**Work request**:
Sort through the material below and copy each line with "Modbus".

**Records for this task**:
-*-*-

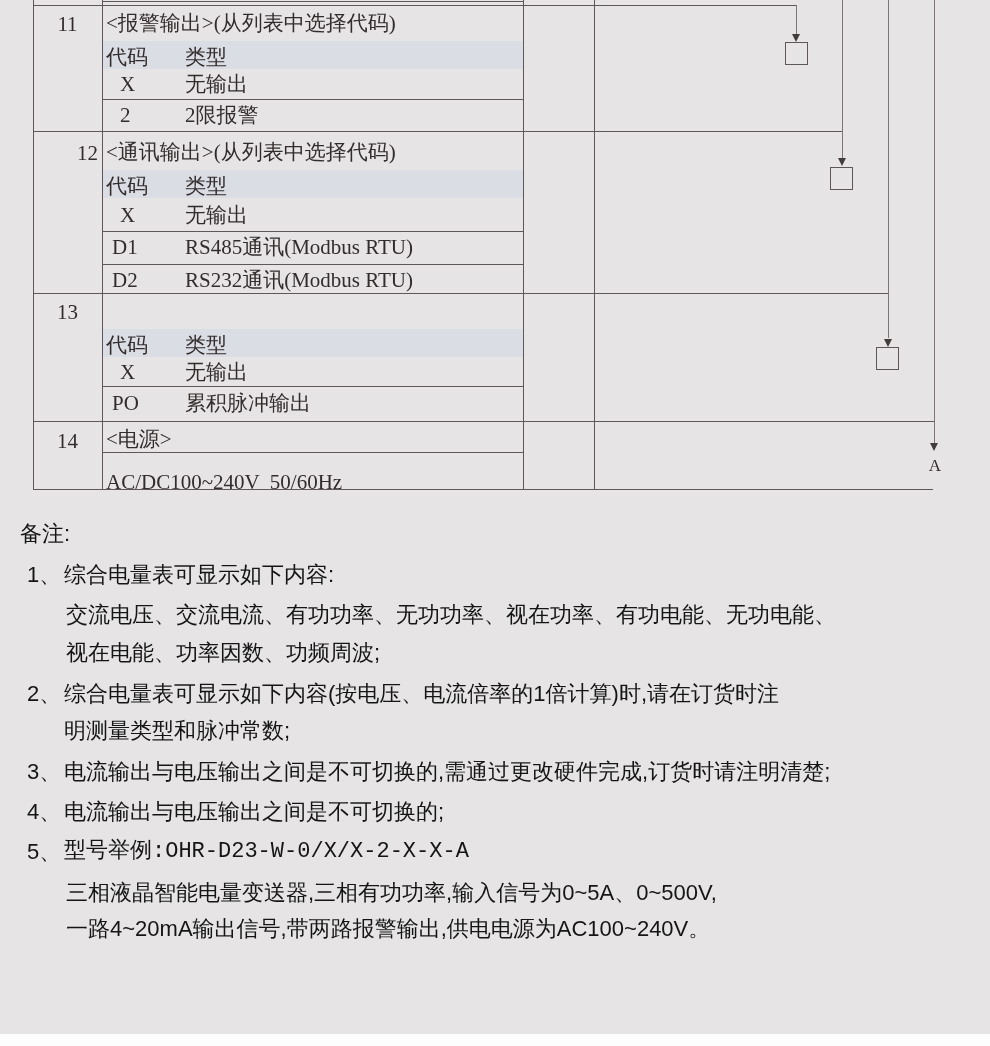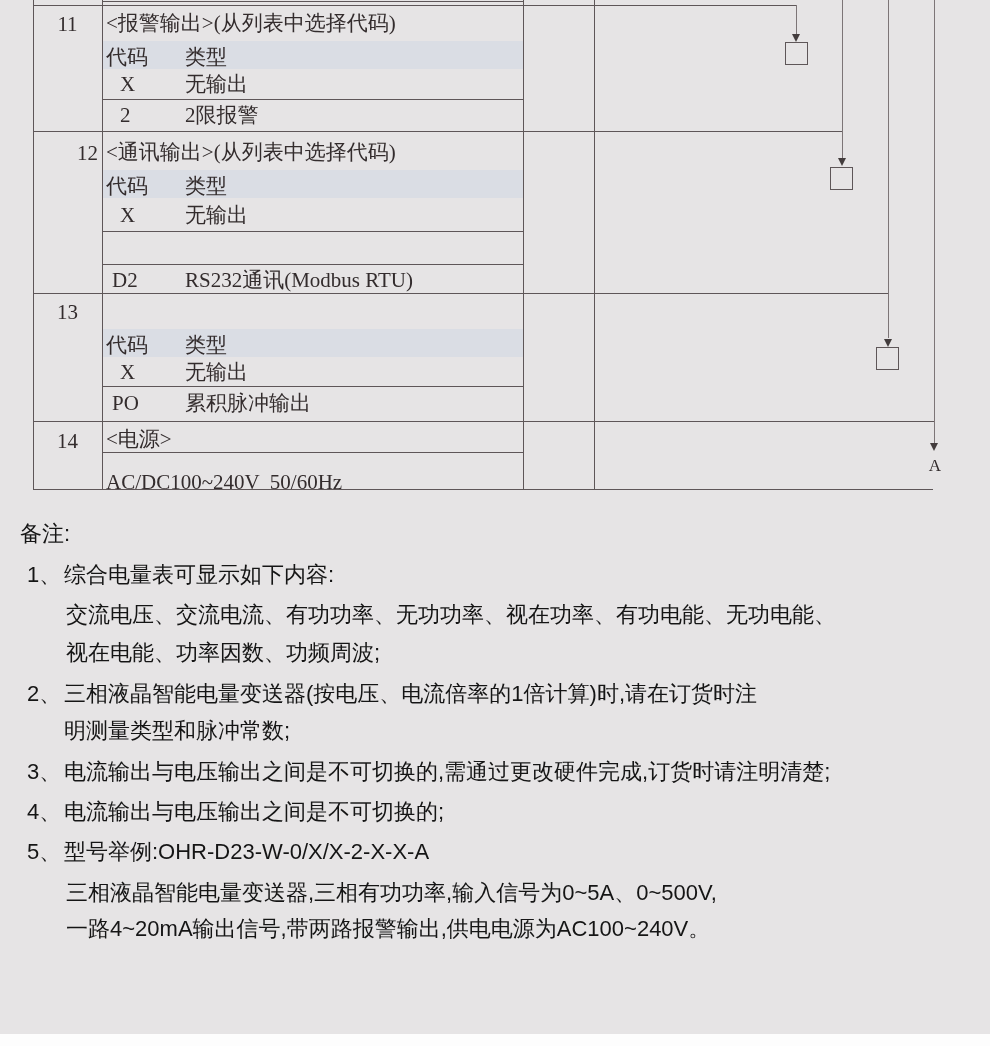--- a/index.html
+++ b/index.html
@@ -101,20 +101,23 @@
   </div>
 
   <div class="tcell num" style="top:140px;padding-left:20px;">12</div>
   <div class="tcell trow" style="top:139px;">&lt;通讯输出&gt;(从列表中选择代码)</div>
   <div class="tcell trow" style="top:173px;">
     <span class="code">代码</span><span>类型</span>
   </div>
   <div class="tcell trow" style="top:202px;">
     <span class="code opt1">X</span><span>无输出</span>
   </div>
+  <div class="tcell trow" style="top:234px;">
+    <span class="code opt2">D1</span><span>RS485通讯(Modbus RTU)</span>
+  </div>
   <div class="tcell trow" style="top:267px;">
     <span class="code opt2">D2</span><span>RS232通讯(Modbus RTU)</span>
   </div>
 
   <div class="tcell num" style="top:299px;">13</div>
   <div class="tcell trow" style="top:332px;">
     <span class="code">代码</span><span>类型</span>
   </div>
   <div class="tcell trow" style="top:359px;">
     <span class="code opt1">X</span><span>无输出</span>
@@ -128,28 +131,28 @@
   <div class="tcell trow pre" style="top:458px;margin-top:11px;">AC/DC100~240V  50/60Hz</div>
 
   <div class="note" style="left:20px;top:519px;">备注:</div>
 
   <div class="note" style="left:27px;top:560px;">1、</div>
   <div class="note" style="left:64px;top:560px;">综合电量表可显示如下内容:</div>
   <div class="note" style="left:66px;top:600px;">交流电压、交流电流、有功功率、无功功率、视在功率、有功电能、无功电能、</div>
   <div class="note" style="left:66px;top:638px;">视在电能、功率因数、功频周波;</div>
 
   <div class="note" style="left:27px;top:679px;">2、</div>
-  <div class="note" style="left:64px;top:679px;">三相液晶智能电量变送器(按电压、电流倍率的1倍计算)时,请在订货时注</div>
+  <div class="note" style="left:64px;top:679px;">综合电量表可显示如下内容(按电压、电流倍率的1倍计算)时,请在订货时注</div>
   <div class="note" style="left:64px;top:716px;">明测量类型和脉冲常数;</div>
 
   <div class="note" style="left:27px;top:757px;">3、</div>
   <div class="note" style="left:64px;top:757px;">电流输出与电压输出之间是不可切换的,需通过更改硬件完成,订货时请注明清楚;</div>
 
   <div class="note" style="left:27px;top:797px;">4、</div>
   <div class="note" style="left:64px;top:797px;">电流输出与电压输出之间是不可切换的;</div>
 
   <div class="note" style="left:27px;top:837px;">5、</div>
-  <div class="note" style="left:64px;top:837px;">型号举例:OHR-D23-W-0/X/X-2-X-X-A</div>
+  <div class="note" style="left:64px;top:837px;font-family:Liberation Mono, monospace;">型号举例:OHR-D23-W-0/X/X-2-X-X-A</div>
   <div class="note" style="left:66px;top:878px;">三相液晶智能电量变送器,三相有功功率,输入信号为0~5A、0~500V,</div>
   <div class="note" style="left:66px;top:914px;">一路4~20mA输出信号,带两路报警输出,供电电源为AC100~240V。</div>
 
   <div class="footer-strip"></div>
 </div>
 
 </body></html>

-*-*-

**Task output**:
+    <span class="code opt2">D1</span><span>RS485通讯(Modbus RTU)</span>
     <span class="code opt2">D2</span><span>RS232通讯(Modbus RTU)</span>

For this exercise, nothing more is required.